Your assignment:
Which lines below fall between the one containing "predicted_total_infected_upper, 2020-03-13: 384" and the one containing "predicted_total_infected_upper, 2020-03-15: none"? Repeat them exactly, counting both of those lines, and add nothing else.

BEGIN Data shown

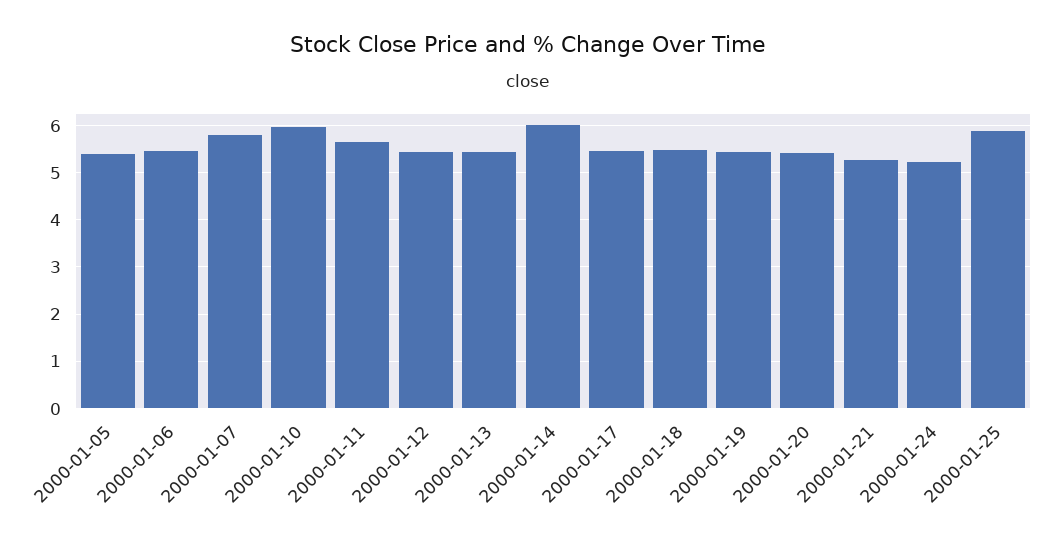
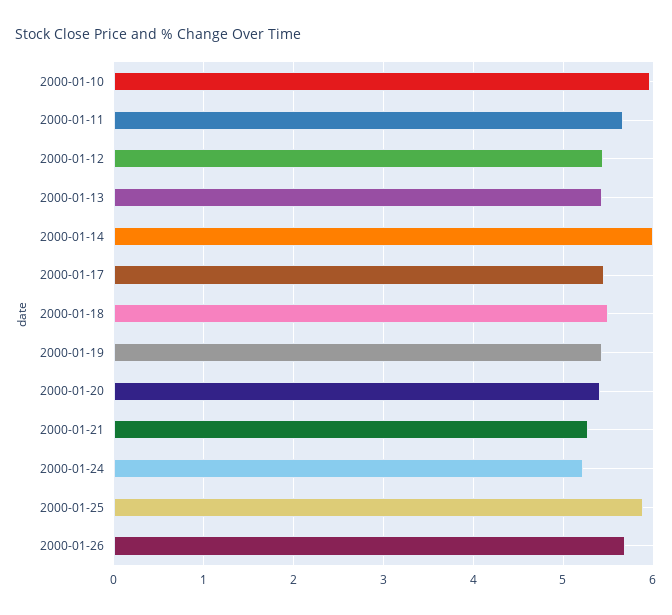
2000-01-05: 5.4 -> none
2000-01-06: 5.4 -> none
2000-01-07: 5.8 -> none
2000-01-26: none -> 5.7

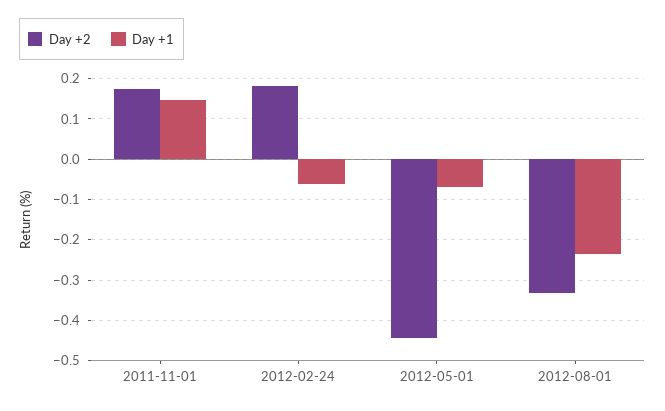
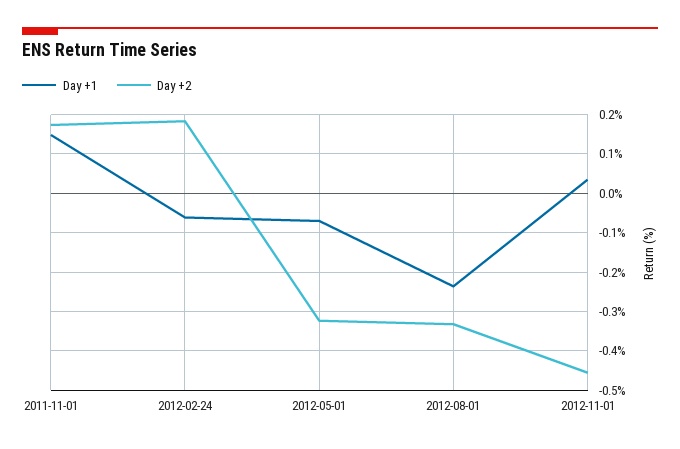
Day +2, 2012-05-01: -0.44 -> -0.32
Day +1, 2012-11-01: none -> 0.04
Day +2, 2012-11-01: none -> -0.46

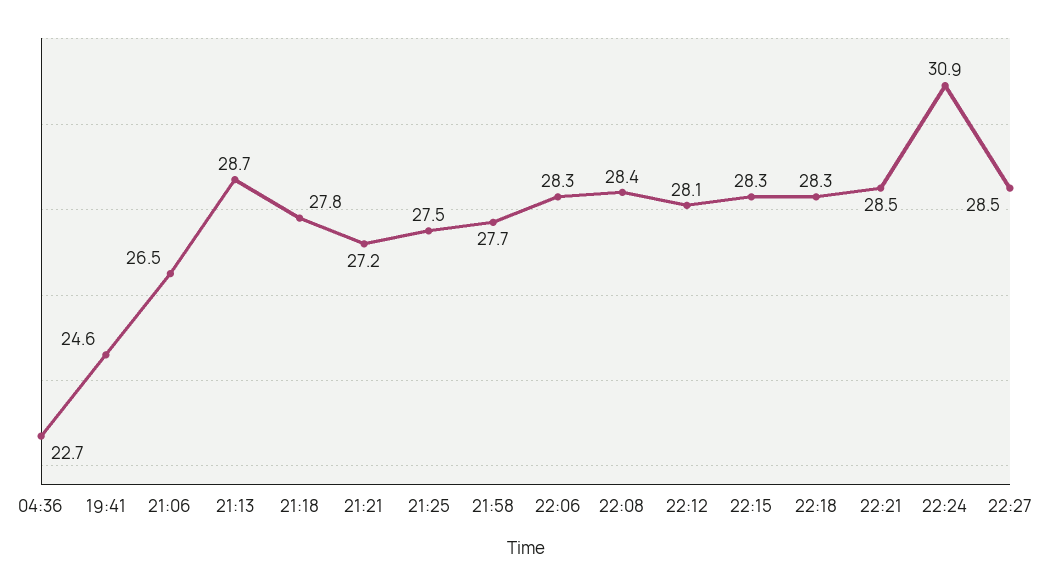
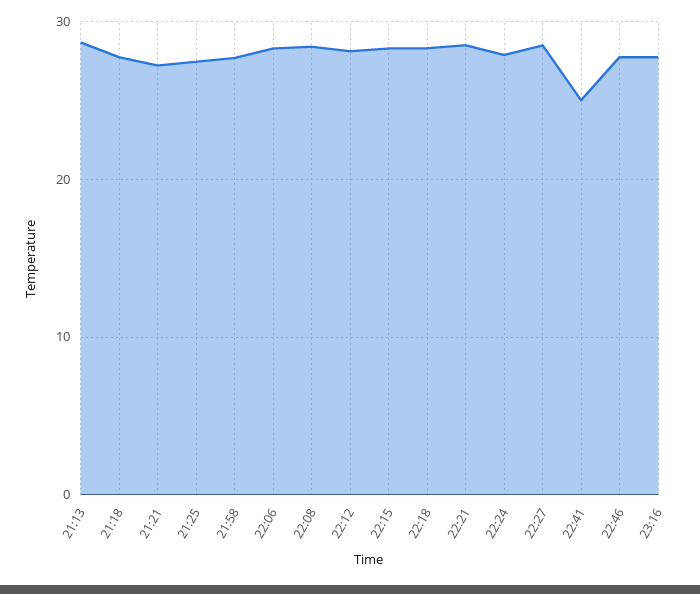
04:36: 22.7 -> none
19:41: 24.6 -> none
21:06: 26.5 -> none
22:24: 30.9 -> 28
22:41: none -> 25
22:46: none -> 28
23:16: none -> 28

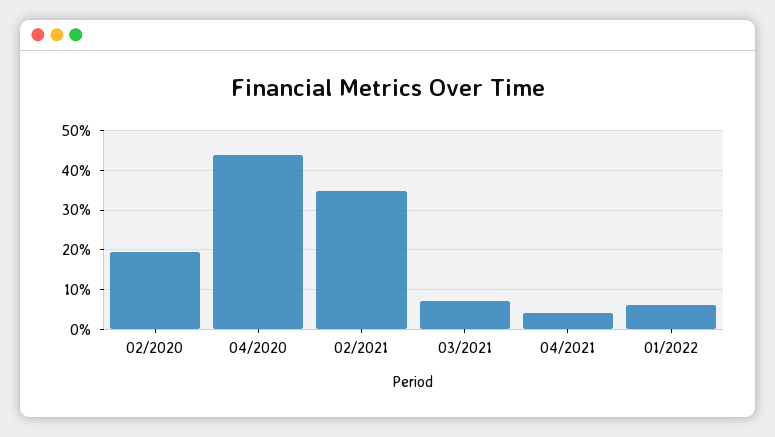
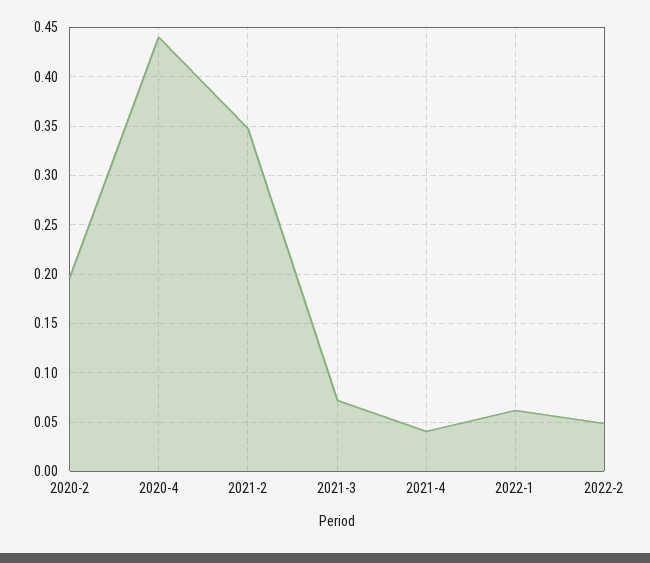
2022-2: none -> 0.05

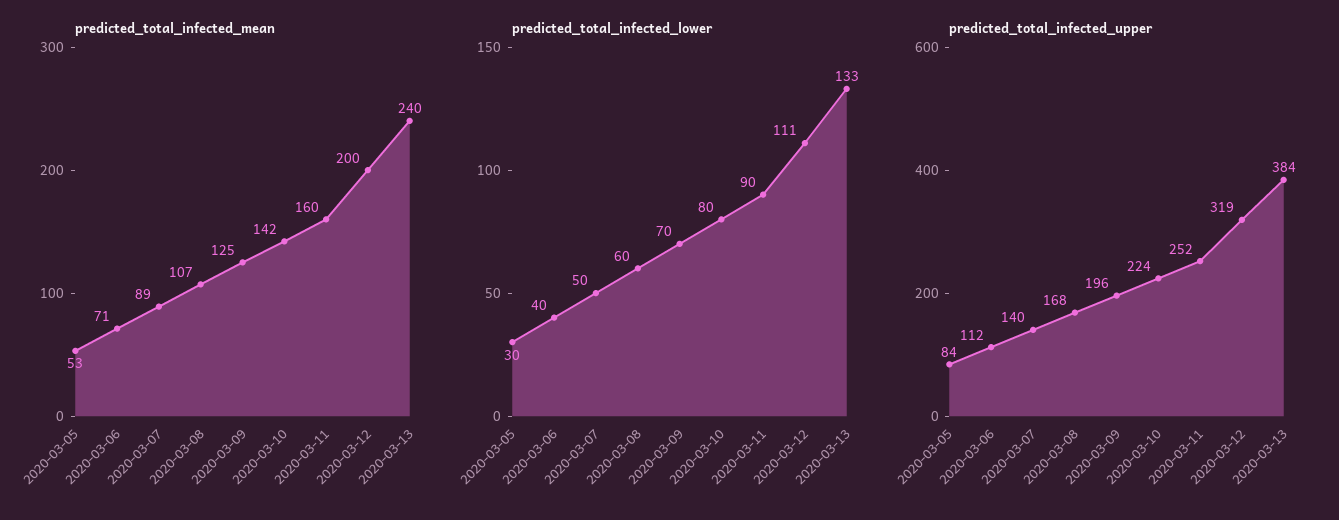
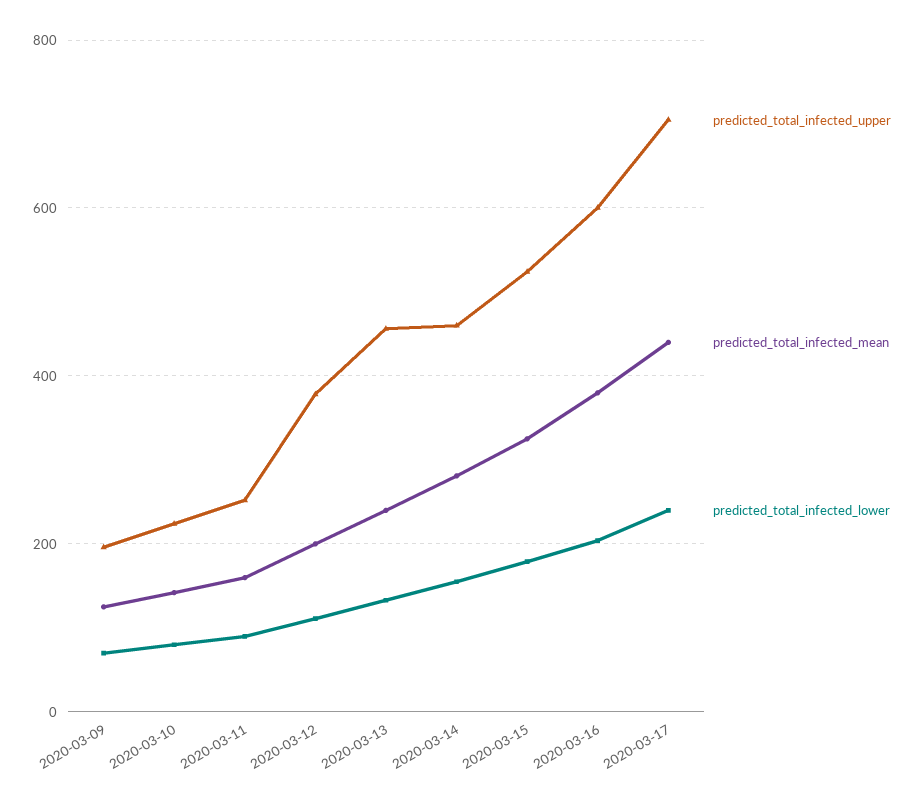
predicted_total_infected_mean, 2020-03-05: 53 -> none
predicted_total_infected_mean, 2020-03-06: 71 -> none
predicted_total_infected_mean, 2020-03-07: 89 -> none
predicted_total_infected_mean, 2020-03-08: 107 -> none
predicted_total_infected_lower, 2020-03-05: 30 -> none
predicted_total_infected_lower, 2020-03-06: 40 -> none
predicted_total_infected_lower, 2020-03-07: 50 -> none
predicted_total_infected_lower, 2020-03-08: 60 -> none
predicted_total_infected_upper, 2020-03-05: 84 -> none
predicted_total_infected_upper, 2020-03-06: 112 -> none
predicted_total_infected_upper, 2020-03-07: 140 -> none
predicted_total_infected_upper, 2020-03-08: 168 -> none
predicted_total_infected_upper, 2020-03-12: 319 -> 380
predicted_total_infected_upper, 2020-03-13: 384 -> 460
predicted_total_infected_upper, 2020-03-14: none -> 460
predicted_total_infected_mean, 2020-03-14: none -> 280
predicted_total_infected_lower, 2020-03-14: none -> 160
predicted_total_infected_upper, 2020-03-15: none -> 520
predicted_total_infected_mean, 2020-03-15: none -> 320
predicted_total_infected_lower, 2020-03-15: none -> 180
predicted_total_infected_upper, 2020-03-16: none -> 600
predicted_total_infected_mean, 2020-03-16: none -> 380
predicted_total_infected_lower, 2020-03-16: none -> 200
predicted_total_infected_upper, 2020-03-17: none -> 700
predicted_total_infected_mean, 2020-03-17: none -> 440
predicted_total_infected_lower, 2020-03-17: none -> 240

END Data shown

Task output:
predicted_total_infected_upper, 2020-03-13: 384 -> 460
predicted_total_infected_upper, 2020-03-14: none -> 460
predicted_total_infected_mean, 2020-03-14: none -> 280
predicted_total_infected_lower, 2020-03-14: none -> 160
predicted_total_infected_upper, 2020-03-15: none -> 520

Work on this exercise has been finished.